• Data listing:
◇ ◇ ◇

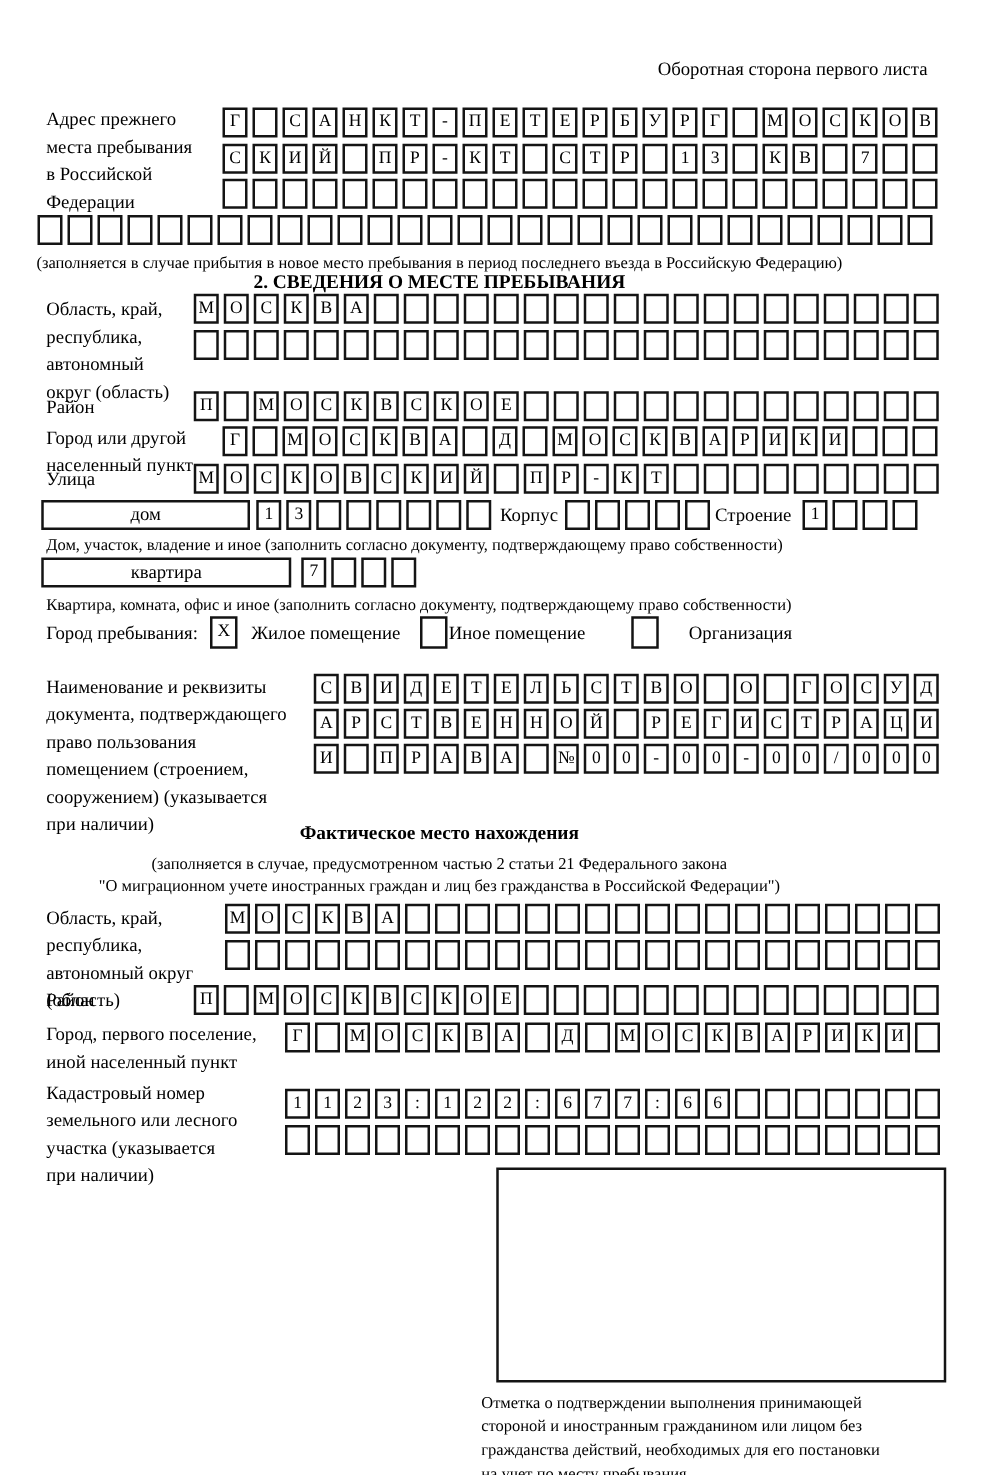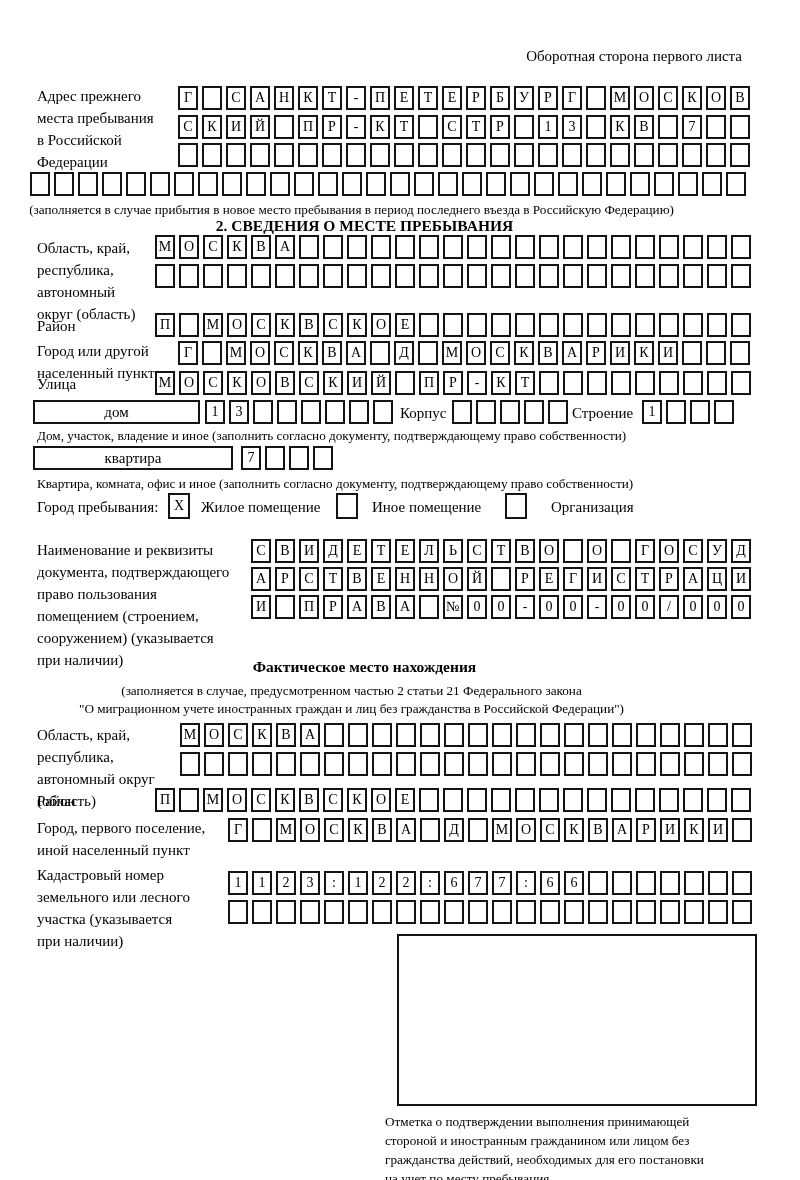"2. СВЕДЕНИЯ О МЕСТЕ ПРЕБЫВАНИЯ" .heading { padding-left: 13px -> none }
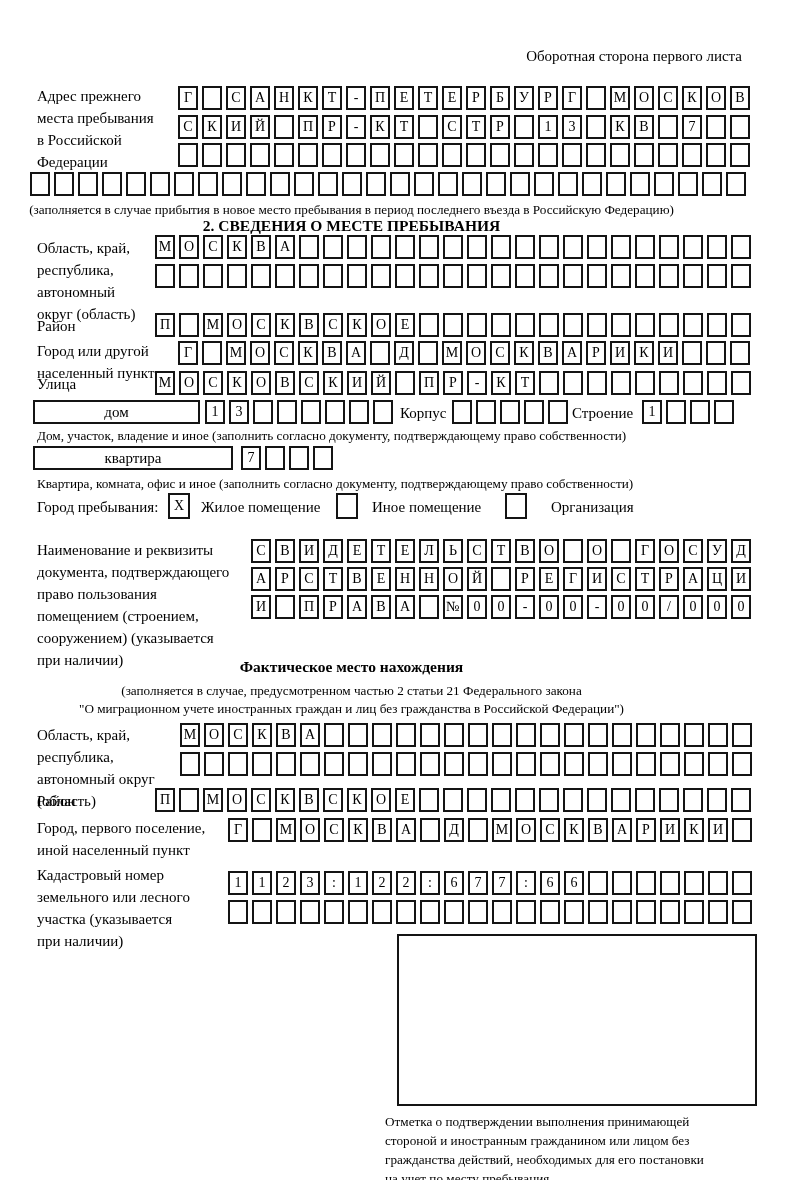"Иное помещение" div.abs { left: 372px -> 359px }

◇ ◇ ◇

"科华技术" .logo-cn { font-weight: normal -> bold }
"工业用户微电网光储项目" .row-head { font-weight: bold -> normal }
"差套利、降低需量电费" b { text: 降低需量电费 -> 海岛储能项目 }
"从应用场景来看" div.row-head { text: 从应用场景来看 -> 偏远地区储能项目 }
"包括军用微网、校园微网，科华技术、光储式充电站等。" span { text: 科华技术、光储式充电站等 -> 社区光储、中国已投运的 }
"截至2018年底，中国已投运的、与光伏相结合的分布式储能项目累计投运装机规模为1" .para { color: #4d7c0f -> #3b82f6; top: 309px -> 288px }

◇ ◇ ◇

• Work request:
Using the entries above, give again exactly the lines from the line holding "text: 降低需量电费 ->" through the line holding "color: #4d7c0f ->". Include both end lines and nothing else.

• Output of the exercise:
"差套利、降低需量电费" b { text: 降低需量电费 -> 海岛储能项目 }
"从应用场景来看" div.row-head { text: 从应用场景来看 -> 偏远地区储能项目 }
"包括军用微网、校园微网，科华技术、光储式充电站等。" span { text: 科华技术、光储式充电站等 -> 社区光储、中国已投运的 }
"截至2018年底，中国已投运的、与光伏相结合的分布式储能项目累计投运装机规模为1" .para { color: #4d7c0f -> #3b82f6; top: 309px -> 288px }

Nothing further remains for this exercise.